After a few moments he opened his mouth and whispered so softly Duncan barely heard him "Thrall and soulless are crossing the bridge." _Shit. If they're crossing the bridge it means they're coming from the north which means they've been shadowing us the whole time_. Now the question remained if the undead force was sent to shadow them or if they were simply a raiding party.


Duncan quickly questioned him and by the time Sergeant Bran showed up he had a clear enough picture of the situation. "What's this man screaming about undead?" asked the Sergeant who was rather new to soldiering himself. He only got his rank because his dad has saved Captain Tarquin's life and the Captain was a man who paid his debts.


"We got about forty thrall and six soulless crossing the bridge and heading this way. Merric's patrol is now keeping an eye on them" reported Duncan.


"Any ghols?" asked Bran.


"None that I saw" shrugged the recruit and Duncan realized he couldn't remember the boy's name.


"So just thrall and soulless. Well then" said Bran while clapping his hands "we'll let the fir'Bolg take out the soulless and then the dwarf can prove his use by blowing up some of the thrall. Corporal go gather the men."


Without bothering to salute Duncan found the others and the squad made its way to the bridge. As they left the village one of the few men, probably the village idiot, fearfully asked what will happen to his pumpkins. Duncan's suggestion that they'll be made into pie was met with horror and a lot sobbing.


Atop a small hill overlooking the road that led to the bridge, they found Merric and his four men.


"You got here just in time" said Merric as Duncan reached him. "The undead spotted us and are heading this way."


"Thrall shuffling uphill" muttered Duncan and he and Merric grinned. The one downside that the Fallen Lords faced with their undead army was that unless one of them wasn't personally directing them, the undead were dumb as nails.

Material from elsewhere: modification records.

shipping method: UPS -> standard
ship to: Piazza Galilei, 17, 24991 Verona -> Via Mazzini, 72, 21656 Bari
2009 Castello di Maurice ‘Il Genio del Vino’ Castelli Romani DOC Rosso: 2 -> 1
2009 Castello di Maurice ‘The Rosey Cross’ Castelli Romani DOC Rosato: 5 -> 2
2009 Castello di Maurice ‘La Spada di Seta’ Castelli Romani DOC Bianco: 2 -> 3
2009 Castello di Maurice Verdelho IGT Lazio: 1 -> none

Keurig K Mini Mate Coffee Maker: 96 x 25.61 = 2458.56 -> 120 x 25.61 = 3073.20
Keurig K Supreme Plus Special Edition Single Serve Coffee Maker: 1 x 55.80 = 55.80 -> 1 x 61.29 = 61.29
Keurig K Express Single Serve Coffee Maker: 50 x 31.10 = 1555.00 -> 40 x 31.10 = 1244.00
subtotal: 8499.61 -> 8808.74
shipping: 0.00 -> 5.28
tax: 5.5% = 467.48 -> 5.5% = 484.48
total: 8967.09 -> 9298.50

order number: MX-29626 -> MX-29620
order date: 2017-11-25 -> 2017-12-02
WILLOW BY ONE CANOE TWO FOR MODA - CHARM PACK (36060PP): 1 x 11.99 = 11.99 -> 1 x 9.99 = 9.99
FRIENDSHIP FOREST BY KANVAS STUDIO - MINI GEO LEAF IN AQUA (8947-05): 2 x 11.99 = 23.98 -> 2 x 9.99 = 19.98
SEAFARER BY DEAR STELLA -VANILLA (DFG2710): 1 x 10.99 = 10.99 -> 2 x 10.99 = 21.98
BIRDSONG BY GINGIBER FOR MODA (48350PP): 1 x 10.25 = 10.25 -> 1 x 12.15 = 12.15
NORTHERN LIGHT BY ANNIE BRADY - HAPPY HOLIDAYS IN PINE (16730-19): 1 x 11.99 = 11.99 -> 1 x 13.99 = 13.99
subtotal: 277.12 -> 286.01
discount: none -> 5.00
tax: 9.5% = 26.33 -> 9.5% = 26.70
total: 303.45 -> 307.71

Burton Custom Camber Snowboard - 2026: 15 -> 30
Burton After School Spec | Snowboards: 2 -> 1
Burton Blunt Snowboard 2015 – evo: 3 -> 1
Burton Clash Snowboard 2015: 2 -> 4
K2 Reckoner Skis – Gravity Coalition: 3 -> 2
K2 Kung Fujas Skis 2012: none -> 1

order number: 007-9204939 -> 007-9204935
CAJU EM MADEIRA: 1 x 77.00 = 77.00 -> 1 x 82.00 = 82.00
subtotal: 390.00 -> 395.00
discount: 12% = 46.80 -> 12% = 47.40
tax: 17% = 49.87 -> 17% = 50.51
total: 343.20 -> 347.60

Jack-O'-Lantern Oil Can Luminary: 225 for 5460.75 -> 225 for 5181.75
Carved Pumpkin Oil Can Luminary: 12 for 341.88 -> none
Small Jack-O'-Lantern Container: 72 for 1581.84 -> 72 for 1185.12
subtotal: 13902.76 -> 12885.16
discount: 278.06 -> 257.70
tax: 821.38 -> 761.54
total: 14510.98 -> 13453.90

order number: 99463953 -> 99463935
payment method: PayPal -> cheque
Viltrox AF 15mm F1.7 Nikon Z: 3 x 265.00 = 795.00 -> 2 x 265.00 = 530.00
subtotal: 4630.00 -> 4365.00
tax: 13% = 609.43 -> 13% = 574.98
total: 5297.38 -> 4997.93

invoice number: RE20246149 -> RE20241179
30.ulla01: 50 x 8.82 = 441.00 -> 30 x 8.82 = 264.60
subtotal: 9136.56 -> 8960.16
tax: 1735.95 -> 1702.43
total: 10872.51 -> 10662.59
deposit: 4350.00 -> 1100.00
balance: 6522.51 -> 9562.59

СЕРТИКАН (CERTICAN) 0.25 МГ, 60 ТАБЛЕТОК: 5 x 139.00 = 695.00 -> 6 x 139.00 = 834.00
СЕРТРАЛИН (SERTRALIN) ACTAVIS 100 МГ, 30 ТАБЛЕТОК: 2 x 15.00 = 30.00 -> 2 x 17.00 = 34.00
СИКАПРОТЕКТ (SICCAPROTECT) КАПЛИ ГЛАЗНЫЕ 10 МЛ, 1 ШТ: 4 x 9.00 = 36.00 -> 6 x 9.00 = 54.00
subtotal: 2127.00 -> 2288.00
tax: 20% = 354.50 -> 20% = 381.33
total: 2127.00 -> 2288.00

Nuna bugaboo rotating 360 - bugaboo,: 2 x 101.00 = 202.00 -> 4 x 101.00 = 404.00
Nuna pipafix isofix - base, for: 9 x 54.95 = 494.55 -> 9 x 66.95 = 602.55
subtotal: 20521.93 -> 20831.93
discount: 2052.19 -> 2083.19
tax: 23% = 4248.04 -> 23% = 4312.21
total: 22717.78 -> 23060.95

"Still no sign of ghols?" asked Duncan and Merric shook his head. It wasn't something that Duncan found comforting. There wasn't much cover around but there was just enough that a crafty ghol could use to sneak up on them.


"Squad form line!" shouted Sergeant Bran and the warriors formed an eight man shield wall. "Corporal I said form line" said Bran when he noticed Duncan didn't join his fellows.


"We should keep a couple of men in reserve, sir."


"What for? The enemy is right there."


Mentally cursing the blue blooded idiot Duncan continued "In case ghols have infiltrated the area."


"The recruit didn't report any ghols and I don't see any marching with the thrall."


"Sir – "


"Corporal get in line or you'll face disciplinary charges when we get back to the legion" shouted Bran and with a silent curse Duncan joined his comrades.


"You really know how to step in it" whispered Merric.


"It's a gift" he replied. Now that he was in formation he could clearly see the undead force. The forty thrall had formed a solid block that was slowly approaching them. The walking corpses didn't have much in the way of armor, just strips of leather and they were slow and awkward enough that they couldn't use most weapons very well. Which was why they were armed with oversized axes that could split a man with one powerful blow from undead muscles that were incapable of feeling tired. Flanking that force were six soulless, floating skeletons without legs who were armed with poison tipped javelins.


The four fir'Bolg archers took their places behind the warriors and took aim while Ori was laying down his satchel charges right in front of the short line. Being so near to that many explosives didn't make anyone feel safe or confident and the damn cackling sure wasn't helping.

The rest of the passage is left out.